# [What to do]
Exact copy, no pictures: return all the data below as written.

:: Given records

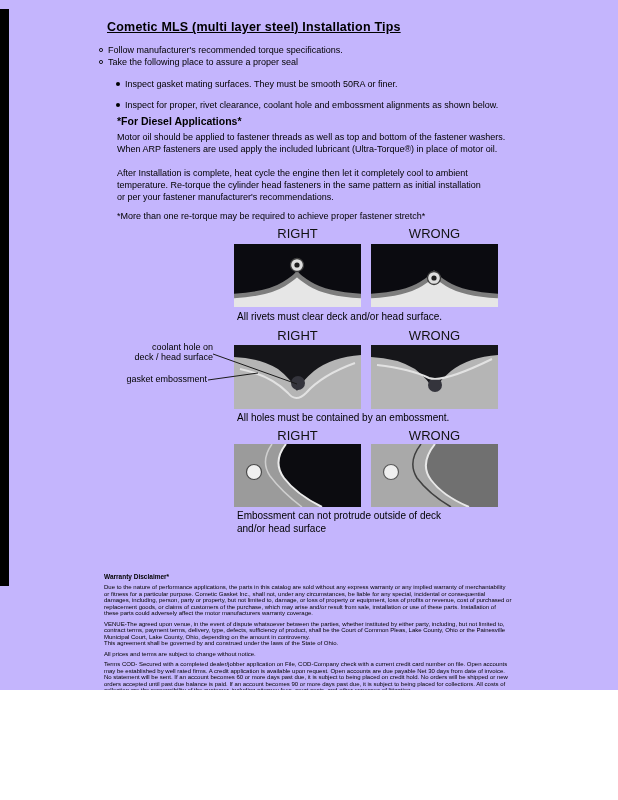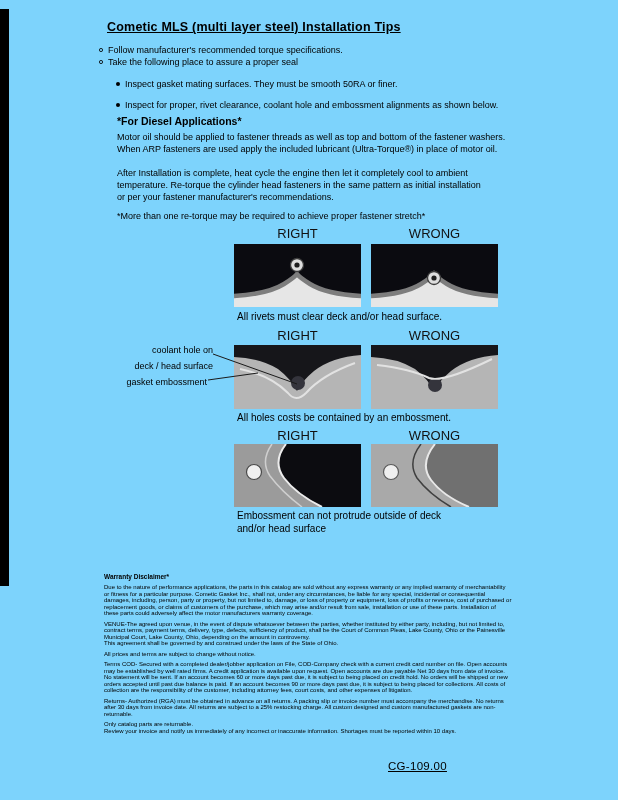--- a/index.html
+++ b/index.html
@@ -1,18 +1,18 @@
 <!DOCTYPE html>
 <html><head>
 <meta charset="utf-8">
 <style>
   * { margin:0; padding:0; box-sizing:border-box; }
   html,body { background:#ffffff; }
   body { font-family:"Liberation Sans", sans-serif; color:#000; }
-  .page { position:relative; width:618px; height:800px; background:#7dd3fc; overflow:hidden; }
+  .page { position:relative; width:618px; height:690px; background:#c4b5fd; overflow:hidden; }
 
   .edge-bar { position:absolute; left:0; top:9px; width:9px; height:577px; background:#000; }
 
   .title { position:absolute; left:107px; top:20px; font-size:12.5px; font-weight:bold;
            text-decoration:underline; letter-spacing:0.2px; }
 
   .tips { position:absolute; left:99px; top:44px; font-size:9px; line-height:12.4px; }
   .tip  { position:relative; padding-left:9px; }
   .tip .b { position:absolute; left:0; top:4px; }
   .b-circle { display:block; width:3.5px; height:3.5px; border:1px solid #000; border-radius:50%; }
@@ -31,21 +31,21 @@
   .lab-r3 { left:234px; top:428px; } .lab-w3 { left:371px; top:428px; }
 
   .dg-img { position:absolute; width:127px; line-height:0; }
   .img-r1 { left:234px; top:244px; } .img-w1 { left:371px; top:244px; }
   .img-r2 { left:234px; top:345px; } .img-w2 { left:371px; top:345px; }
   .img-r3 { left:234px; top:444px; } .img-w3 { left:371px; top:444px; }
 
   .dg-caption { position:absolute; left:237px; font-size:10px; line-height:12.5px; white-space:pre-line; }
   .cap1 { top:311px; } .cap2 { top:412px; } .cap3 { top:510px; }
 
-  .ann { position:absolute; font-size:9px; line-height:16px; text-align:right; white-space:pre-line; }
+  .ann { position:absolute; font-size:9px; line-height:10px; text-align:right; white-space:pre-line; }
   .ann-hole { left:118px; top:342px; width:95px; }
   .ann-emb  { left:115px; top:374px; width:92px; }
   .leader-svg { position:absolute; left:115px; top:340px; z-index:5; pointer-events:none; }
 
   .legal { position:absolute; left:104px; top:573px; width:408px; }
   .legal-heading { font-size:6.5px; font-weight:bold; margin-bottom:4px; }
   .legal p { font-size:6px; line-height:6.5px; margin-bottom:4px; white-space:pre-line; }
 
   .footer-code { position:absolute; left:388px; top:760px; font-size:11.5px; letter-spacing:0.3px;text-decoration:underline; }
 </style>
@@ -136,21 +136,21 @@
     </svg>
   </div>
   <div class="dg-img img-w2">
     <svg width="127" height="64" viewBox="0 0 127 64">
       <rect width="127" height="64" fill="#b5b5b5"></rect>
       <path d="M0,0 H127 V10 Q98,12 80,26 Q68,36 63,46 Q57,34 44,24 Q26,13 0,12 Z" fill="#16161a"></path>
       <circle cx="64" cy="40" r="7" fill="#34343c"></circle>
       <path d="M6,20 Q40,24 58,33 Q72,38 121,14" fill="none" stroke="#e2e2e2" stroke-width="2"></path>
     </svg>
   </div>
-  <p class="dg-caption cap2">All holes costs be contained by an embossment.</p>
+  <p class="dg-caption cap2">All holes must be contained by an embossment.</p>
 
   <span class="dg-label lab-r3">RIGHT</span>
   <span class="dg-label lab-w3">WRONG</span>
 
   <div class="dg-img img-r3">
     <svg width="127" height="63" viewBox="0 0 127 63">
       <rect width="127" height="63" fill="#0c0c10"></rect>
       <path d="M0,0 H52 Q38,18 50,34 Q62,50 88,63 H0 Z" fill="#9b9b9b"></path>
       <path d="M52,0 Q38,18 50,34 Q62,50 88,63" fill="none" stroke="#ececec" stroke-width="2"></path>
       <path d="M38,0 Q26,17 36,32 Q48,48 68,63" fill="none" stroke="#cfcfcf" stroke-width="1.5"></path>

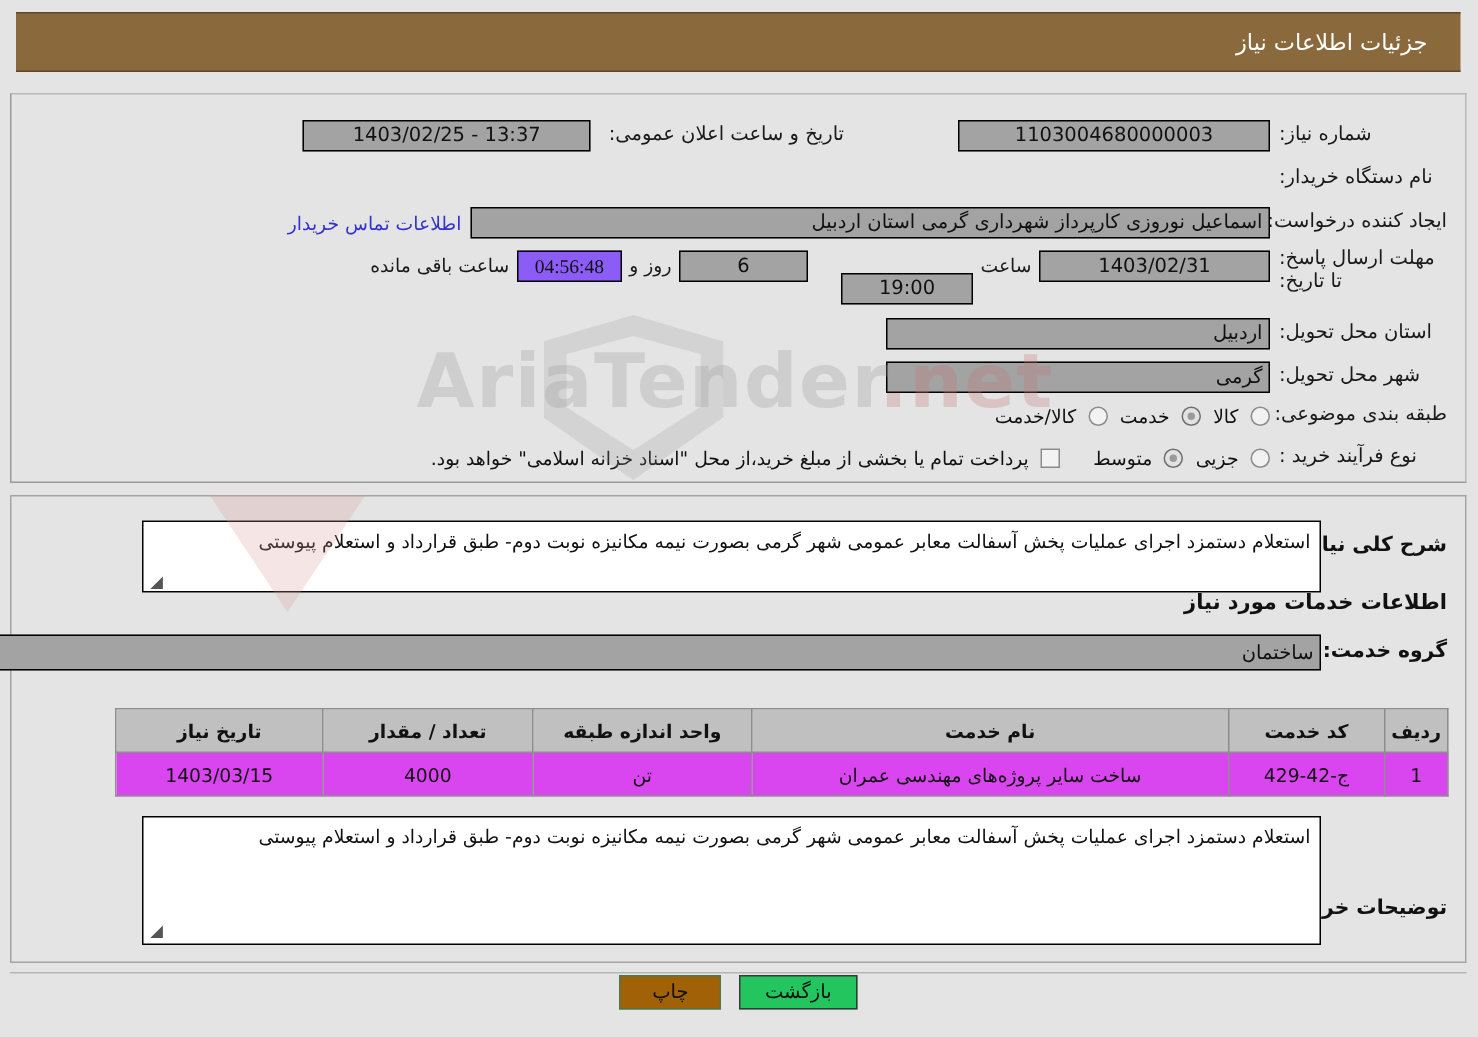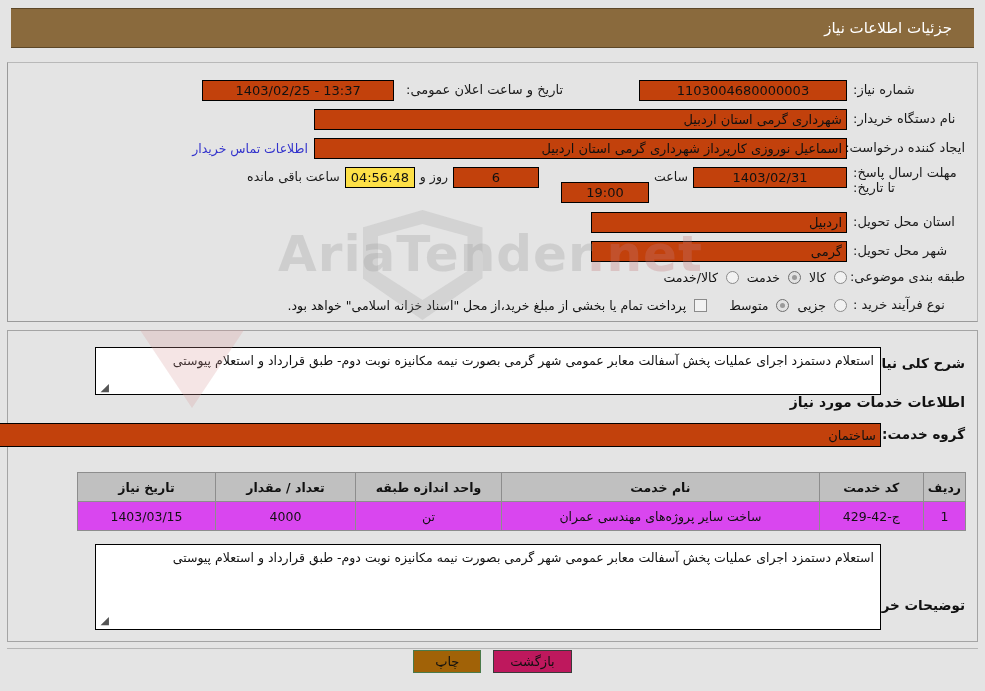--- a/index.html
+++ b/index.html
@@ -68,33 +68,33 @@
     text-align: left;
   }
   .lbl-two {
     line-height: 1.12;
     white-space: normal;
     width: 118px;
     text-align: left;
     padding-left: 6px;
   }
   .fld {
-    background: #c2410c;
+    background: #a3a3a3;
     border: 1px solid #000000;
     height: 21px;
     font-size: 13px;
     color: #111;
     display: flex;
     align-items: center;
     padding: 0 4px;
     overflow: hidden;
   }
   .fld.ctr { justify-content: center; }
   .fld.rt  { justify-content: flex-start; }
-  .fld-yellow { background: #fde047; }
+  .fld-yellow { background: #8b5cf6; font-family: Liberation Serif, serif; }
 
   .mini-lbl { font-size: 12.5px; color: #1a1a1a; padding: 0 5px; }
   .link {
     color: #3333cc;
     font-size: 12.5px;
     cursor: pointer;
     padding: 0 6px;
   }
 
   
@@ -236,21 +236,21 @@
   }
   .btn {
     border: 1px solid #333;
     font-size: 13px;
     color: #111;
     padding: 3px 16px;
     cursor: pointer;
     min-width: 68px;
     text-align: center;
   }
-  .btn-back  { background: #be185d; border-color: #3a3a3a; }
+  .btn-back  { background: #22c55e; border-color: #3a3a3a; }
   .btn-print { background: #a16207; border-color: #4a7a4a; }
 </style>
 </head>
 <body>
 
 <div class="page">
 
   <div class="header-bar">
     <span class="header-title">جزئیات اطلاعات نیاز</span>
   </div>
@@ -261,21 +261,20 @@
       <span class="lbl lbl-w">شماره نیاز:</span>
       <span class="fld ctr" style="width:208px;">1103004680000003</span>
     </div>
     <div class="row" style="top:16px; right:414px;">
       <span class="lbl">تاریخ و ساعت اعلان عمومی:</span>
       <span class="fld ctr" style="width:192px; margin-right:6px;">13:37 - 1403/02/25</span>
     </div>
 
     <div class="row" style="top:45px; right:12px;">
       <span class="lbl lbl-w">نام دستگاه خریدار:</span>
-      <span class="fld rt" style="width:533px;">شهرداری گرمی استان اردبیل</span>
     </div>
 
     <div class="row" style="top:74px; right:12px;">
       <span class="lbl lbl-w">ایجاد کننده درخواست:</span>
       <span class="fld rt" style="width:533px;">اسماعیل نوروزی کارپرداز شهرداری گرمی استان اردبیل</span>
       <span class="link">اطلاعات تماس خریدار</span>
     </div>
 
     <div class="row" style="top:103px; right:12px; height:34px; align-items:flex-start;">
       <span class="lbl lbl-two">مهلت ارسال پاسخ: تا تاریخ:</span>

::::

# [Answer area]
--- a/index.html
+++ b/index.html
@@ -1,18 +1,18 @@
 <!DOCTYPE html>
 <html><head>
 <meta charset="utf-8">
 <style>
   * { margin:0; padding:0; box-sizing:border-box; }
   html,body { background:#ffffff; }
   body { font-family:"Liberation Sans", sans-serif; color:#000; }
-  .page { position:relative; width:618px; height:800px; background:#7dd3fc; overflow:hidden; }
+  .page { position:relative; width:618px; height:690px; background:#c4b5fd; overflow:hidden; }
 
   .edge-bar { position:absolute; left:0; top:9px; width:9px; height:577px; background:#000; }
 
   .title { position:absolute; left:107px; top:20px; font-size:12.5px; font-weight:bold;
            text-decoration:underline; letter-spacing:0.2px; }
 
   .tips { position:absolute; left:99px; top:44px; font-size:9px; line-height:12.4px; }
   .tip  { position:relative; padding-left:9px; }
   .tip .b { position:absolute; left:0; top:4px; }
   .b-circle { display:block; width:3.5px; height:3.5px; border:1px solid #000; border-radius:50%; }
@@ -31,21 +31,21 @@
   .lab-r3 { left:234px; top:428px; } .lab-w3 { left:371px; top:428px; }
 
   .dg-img { position:absolute; width:127px; line-height:0; }
   .img-r1 { left:234px; top:244px; } .img-w1 { left:371px; top:244px; }
   .img-r2 { left:234px; top:345px; } .img-w2 { left:371px; top:345px; }
   .img-r3 { left:234px; top:444px; } .img-w3 { left:371px; top:444px; }
 
   .dg-caption { position:absolute; left:237px; font-size:10px; line-height:12.5px; white-space:pre-line; }
   .cap1 { top:311px; } .cap2 { top:412px; } .cap3 { top:510px; }
 
-  .ann { position:absolute; font-size:9px; line-height:16px; text-align:right; white-space:pre-line; }
+  .ann { position:absolute; font-size:9px; line-height:10px; text-align:right; white-space:pre-line; }
   .ann-hole { left:118px; top:342px; width:95px; }
   .ann-emb  { left:115px; top:374px; width:92px; }
   .leader-svg { position:absolute; left:115px; top:340px; z-index:5; pointer-events:none; }
 
   .legal { position:absolute; left:104px; top:573px; width:408px; }
   .legal-heading { font-size:6.5px; font-weight:bold; margin-bottom:4px; }
   .legal p { font-size:6px; line-height:6.5px; margin-bottom:4px; white-space:pre-line; }
 
   .footer-code { position:absolute; left:388px; top:760px; font-size:11.5px; letter-spacing:0.3px;text-decoration:underline; }
 </style>
@@ -136,21 +136,21 @@
     </svg>
   </div>
   <div class="dg-img img-w2">
     <svg width="127" height="64" viewBox="0 0 127 64">
       <rect width="127" height="64" fill="#b5b5b5"></rect>
       <path d="M0,0 H127 V10 Q98,12 80,26 Q68,36 63,46 Q57,34 44,24 Q26,13 0,12 Z" fill="#16161a"></path>
       <circle cx="64" cy="40" r="7" fill="#34343c"></circle>
       <path d="M6,20 Q40,24 58,33 Q72,38 121,14" fill="none" stroke="#e2e2e2" stroke-width="2"></path>
     </svg>
   </div>
-  <p class="dg-caption cap2">All holes costs be contained by an embossment.</p>
+  <p class="dg-caption cap2">All holes must be contained by an embossment.</p>
 
   <span class="dg-label lab-r3">RIGHT</span>
   <span class="dg-label lab-w3">WRONG</span>
 
   <div class="dg-img img-r3">
     <svg width="127" height="63" viewBox="0 0 127 63">
       <rect width="127" height="63" fill="#0c0c10"></rect>
       <path d="M0,0 H52 Q38,18 50,34 Q62,50 88,63 H0 Z" fill="#9b9b9b"></path>
       <path d="M52,0 Q38,18 50,34 Q62,50 88,63" fill="none" stroke="#ececec" stroke-width="2"></path>
       <path d="M38,0 Q26,17 36,32 Q48,48 68,63" fill="none" stroke="#cfcfcf" stroke-width="1.5"></path>

--- a/index.html
+++ b/index.html
@@ -68,33 +68,33 @@
     text-align: left;
   }
   .lbl-two {
     line-height: 1.12;
     white-space: normal;
     width: 118px;
     text-align: left;
     padding-left: 6px;
   }
   .fld {
-    background: #c2410c;
+    background: #a3a3a3;
     border: 1px solid #000000;
     height: 21px;
     font-size: 13px;
     color: #111;
     display: flex;
     align-items: center;
     padding: 0 4px;
     overflow: hidden;
   }
   .fld.ctr { justify-content: center; }
   .fld.rt  { justify-content: flex-start; }
-  .fld-yellow { background: #fde047; }
+  .fld-yellow { background: #8b5cf6; font-family: Liberation Serif, serif; }
 
   .mini-lbl { font-size: 12.5px; color: #1a1a1a; padding: 0 5px; }
   .link {
     color: #3333cc;
     font-size: 12.5px;
     cursor: pointer;
     padding: 0 6px;
   }
 
   
@@ -236,21 +236,21 @@
   }
   .btn {
     border: 1px solid #333;
     font-size: 13px;
     color: #111;
     padding: 3px 16px;
     cursor: pointer;
     min-width: 68px;
     text-align: center;
   }
-  .btn-back  { background: #be185d; border-color: #3a3a3a; }
+  .btn-back  { background: #22c55e; border-color: #3a3a3a; }
   .btn-print { background: #a16207; border-color: #4a7a4a; }
 </style>
 </head>
 <body>
 
 <div class="page">
 
   <div class="header-bar">
     <span class="header-title">جزئیات اطلاعات نیاز</span>
   </div>
@@ -261,21 +261,20 @@
       <span class="lbl lbl-w">شماره نیاز:</span>
       <span class="fld ctr" style="width:208px;">1103004680000003</span>
     </div>
     <div class="row" style="top:16px; right:414px;">
       <span class="lbl">تاریخ و ساعت اعلان عمومی:</span>
       <span class="fld ctr" style="width:192px; margin-right:6px;">13:37 - 1403/02/25</span>
     </div>
 
     <div class="row" style="top:45px; right:12px;">
       <span class="lbl lbl-w">نام دستگاه خریدار:</span>
-      <span class="fld rt" style="width:533px;">شهرداری گرمی استان اردبیل</span>
     </div>
 
     <div class="row" style="top:74px; right:12px;">
       <span class="lbl lbl-w">ایجاد کننده درخواست:</span>
       <span class="fld rt" style="width:533px;">اسماعیل نوروزی کارپرداز شهرداری گرمی استان اردبیل</span>
       <span class="link">اطلاعات تماس خریدار</span>
     </div>
 
     <div class="row" style="top:103px; right:12px; height:34px; align-items:flex-start;">
       <span class="lbl lbl-two">مهلت ارسال پاسخ: تا تاریخ:</span>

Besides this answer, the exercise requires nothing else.